[Input data Boundary: Start]

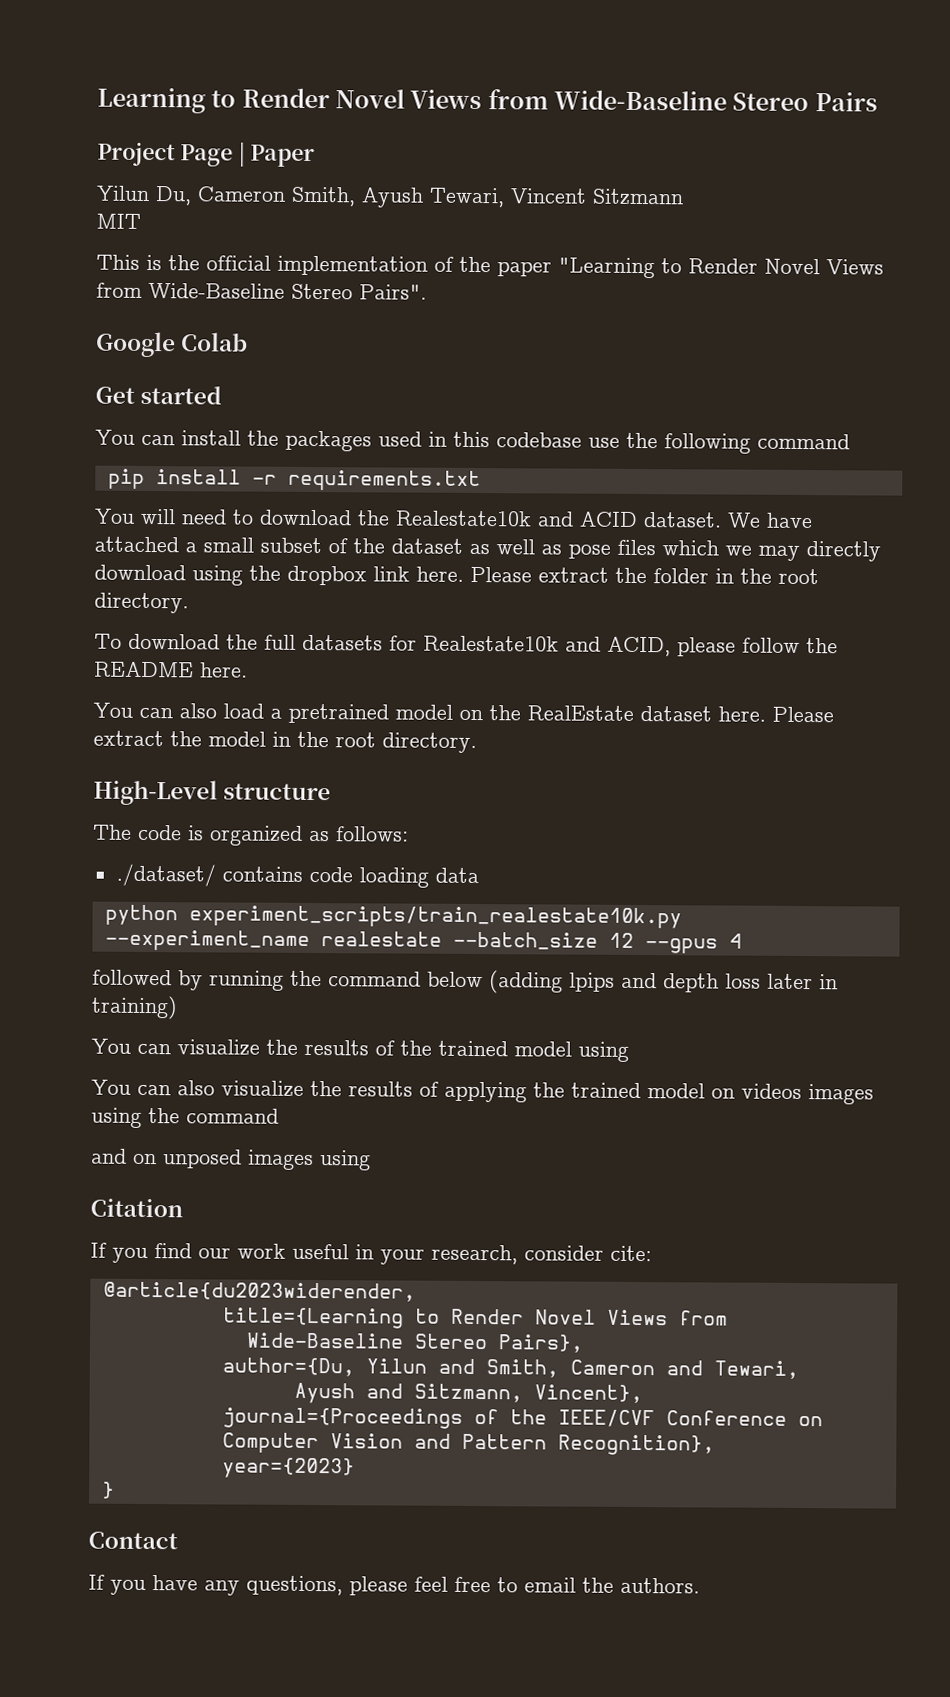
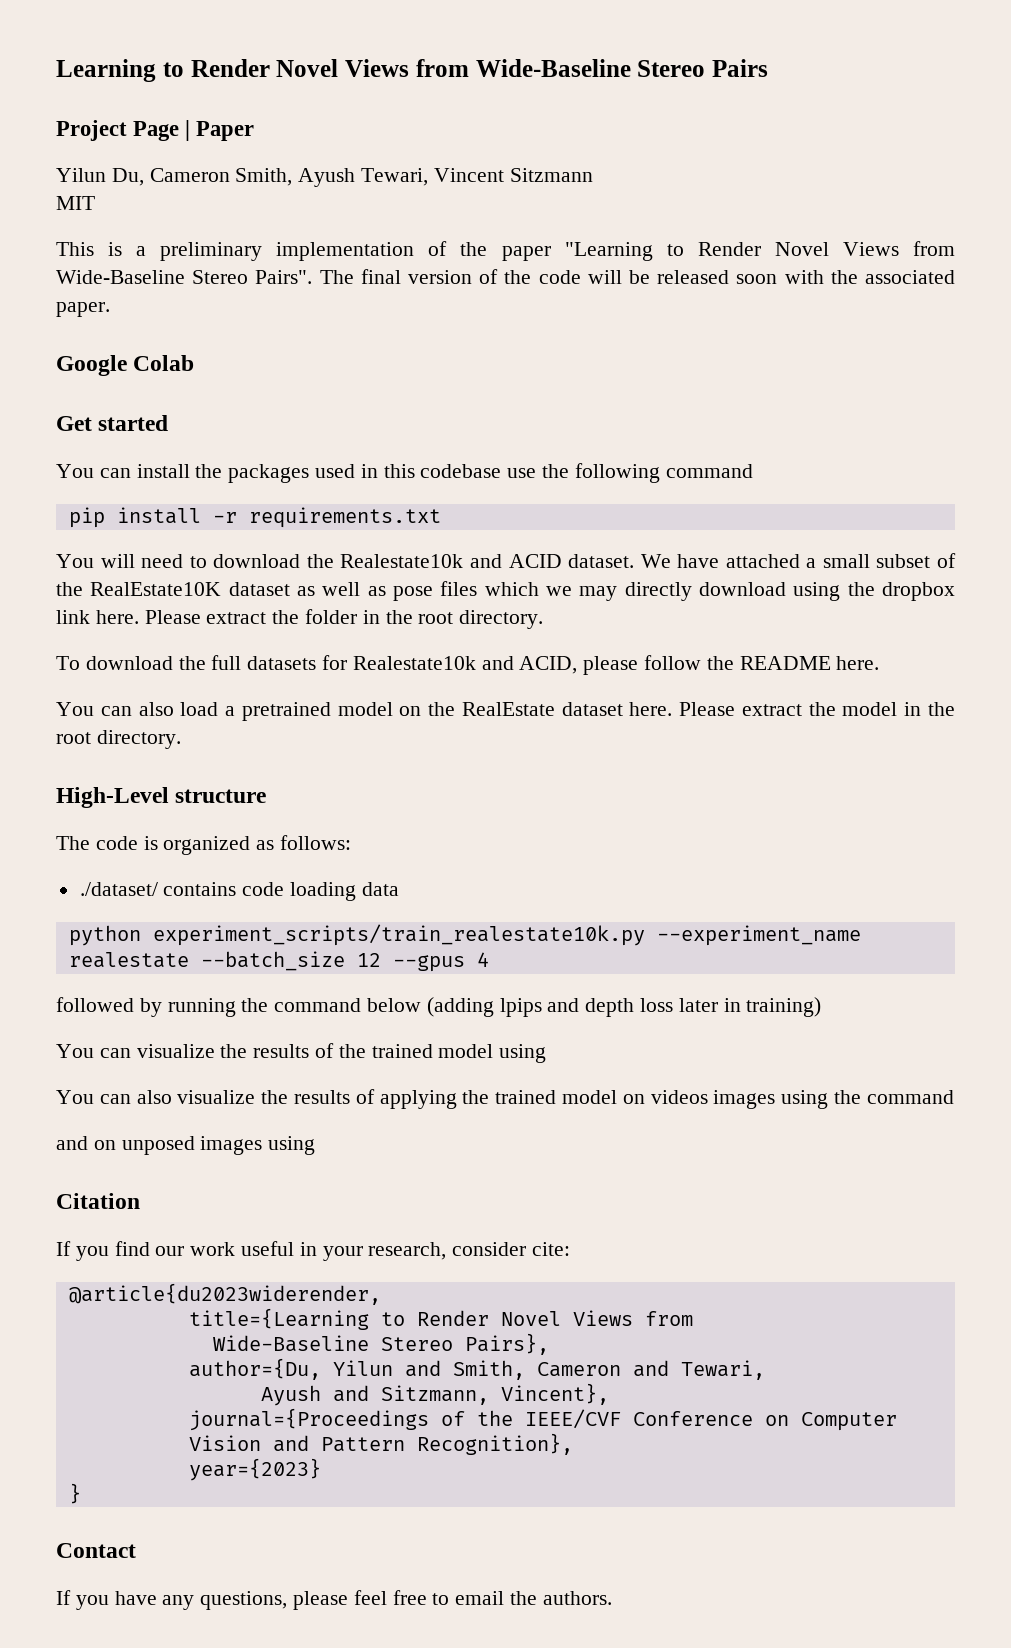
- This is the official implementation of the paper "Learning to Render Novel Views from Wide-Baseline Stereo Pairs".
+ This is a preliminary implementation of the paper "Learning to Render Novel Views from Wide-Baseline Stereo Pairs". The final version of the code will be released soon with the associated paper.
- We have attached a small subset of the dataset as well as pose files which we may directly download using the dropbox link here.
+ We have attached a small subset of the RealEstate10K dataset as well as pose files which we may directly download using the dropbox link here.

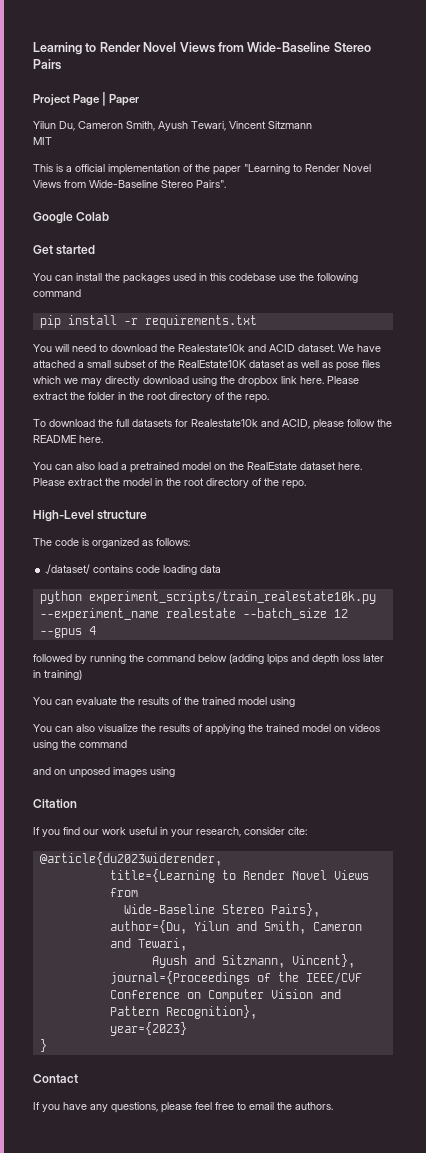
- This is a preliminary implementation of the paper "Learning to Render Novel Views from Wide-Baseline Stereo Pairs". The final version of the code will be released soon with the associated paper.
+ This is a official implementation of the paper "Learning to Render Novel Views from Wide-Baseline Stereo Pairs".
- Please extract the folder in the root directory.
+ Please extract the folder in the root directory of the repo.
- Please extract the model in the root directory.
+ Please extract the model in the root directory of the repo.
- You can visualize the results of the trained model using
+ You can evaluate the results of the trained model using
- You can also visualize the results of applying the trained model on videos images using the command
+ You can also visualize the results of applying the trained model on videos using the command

[Input data Boundary: End]

* Task goal
Copy exactly, please, the span of lines that begins at the line with "- You can visualize" and ends at the last line of the data, both included.

* Result below
- You can visualize the results of the trained model using
+ You can evaluate the results of the trained model using
- You can also visualize the results of applying the trained model on videos images using the command
+ You can also visualize the results of applying the trained model on videos using the command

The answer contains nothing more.